It was walking down a dimly-lit, isolated alley from her way back from the gym that made 35-year-old Ashika Kumar take up self-defence classes. “I don’t usually get time to work out in the mornings so I go to the gym late in the evening and return around 9.30pm every day,” she said.
“The locality, however, used to put me on my guard because it was quite dark and I always felt vulnerable on my way back from the gym.”
To cope with this, the content writer signed up for Krav Maga classes. Krav Maga is a form of self-defence practised by Israeli defence forces and is popular for its effective street fighting techniques. As, she continued with the classes, Ashika realised that she grew confident about being able to protect herself if she faced any incidents of eve-teasing or even attempts at molestation but gradually, she found it difficult to attend classes regularly.
“The classes, scheduled on a weekend, would begin from 9.15 am and carry on till 12.30 pm. Although I learnt a lot during the sessions, it was becoming difficult for me to spare all those hours, especially on a weekend when my family needed me,” said Ashika.
A few months later, she started missing out on classes. “I regretted not being able to attend the sessions and once when I was speaking to my instructor about it, he told me that I could try being a part of the boot camps instead,” Ashika said.
The boot camp, called Insta Krav Maga, is aimed at teaching participants basic self-defence techniques in a day instead of training them through regular classes.
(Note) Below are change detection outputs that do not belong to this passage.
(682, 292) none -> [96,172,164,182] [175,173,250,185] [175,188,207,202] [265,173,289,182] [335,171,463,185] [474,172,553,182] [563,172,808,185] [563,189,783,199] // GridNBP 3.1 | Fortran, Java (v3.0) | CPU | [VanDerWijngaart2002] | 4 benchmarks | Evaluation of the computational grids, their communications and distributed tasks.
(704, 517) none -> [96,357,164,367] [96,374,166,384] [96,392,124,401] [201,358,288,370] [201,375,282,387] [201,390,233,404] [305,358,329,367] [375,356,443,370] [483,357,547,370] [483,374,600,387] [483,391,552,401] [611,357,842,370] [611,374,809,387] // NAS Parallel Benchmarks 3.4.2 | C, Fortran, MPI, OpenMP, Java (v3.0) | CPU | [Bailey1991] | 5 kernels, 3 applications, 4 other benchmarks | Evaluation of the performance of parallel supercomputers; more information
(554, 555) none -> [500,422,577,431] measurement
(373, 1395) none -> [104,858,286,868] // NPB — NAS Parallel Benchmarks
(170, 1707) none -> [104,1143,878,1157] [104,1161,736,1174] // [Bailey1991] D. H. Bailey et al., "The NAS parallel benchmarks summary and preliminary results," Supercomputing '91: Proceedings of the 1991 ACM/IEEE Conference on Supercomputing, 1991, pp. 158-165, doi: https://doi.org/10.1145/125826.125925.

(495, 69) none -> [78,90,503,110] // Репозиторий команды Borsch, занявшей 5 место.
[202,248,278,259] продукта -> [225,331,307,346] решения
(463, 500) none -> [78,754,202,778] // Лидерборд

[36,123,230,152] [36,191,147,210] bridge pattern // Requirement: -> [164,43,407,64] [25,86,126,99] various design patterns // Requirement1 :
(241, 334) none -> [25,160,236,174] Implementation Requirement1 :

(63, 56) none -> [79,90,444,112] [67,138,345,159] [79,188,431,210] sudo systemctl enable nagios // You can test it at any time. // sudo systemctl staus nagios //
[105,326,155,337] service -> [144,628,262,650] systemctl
The eight-hour camp will focus on different techniques such as grappling, punches and kicks to equip the participants to face and fight assailants.
Speaking about the programme, Krav Maga instructor Gopal Iyengar said, “While a lot of people seem interested in this form of self-defence, we have often seen people drop out of classes after a while even though they are really passionate about it.”
He added, “That’s why we planned to organise boot camps which will help people to get a kick start into Krav Maga without having to devote more than a day in a month for it.” In these boot camps, participants will be taught combative techniques used in Krav Maga, including palm heel punches, knee strikes, elbows, hammer and kicks, defence against a variety of chokes, headlocks, grabs, and bear hugs.
“This will be an opportunity for participants to use their self-defence training in a variety of reality-based exhaustion, stress, and aggression drills,” said Gopal.
While the first boot camp is scheduled for February 10, at Zorba in Anna Nagar, it is not only women like Ashika who have signed up for it. S Samy C Ajay, a doctor, who has been practising Krav Maga for more than two years now, too is looking forward to be a part of the programme.
“As a shy and timid child, I faced a lot of bullying in school. Things peaked when I reached Class 11 and somehow got involved in a gang war. I was assaulted by my school mates and that’s when I decided to learn to defend myself,” said Ajay.
“I took up karate, MMA (mixed martial arts) and even Muay Thai before I was introduced to Krav Maga. That’s when I realised that Krav Maga is not just a form of self-defence, it’s a way of life,” he added. “I grew more confident of myself and would not get riled up easily. Also, Krav Maga teaches you how to defend yourself in real life situation unlike other forms of martial arts,” Ajay said.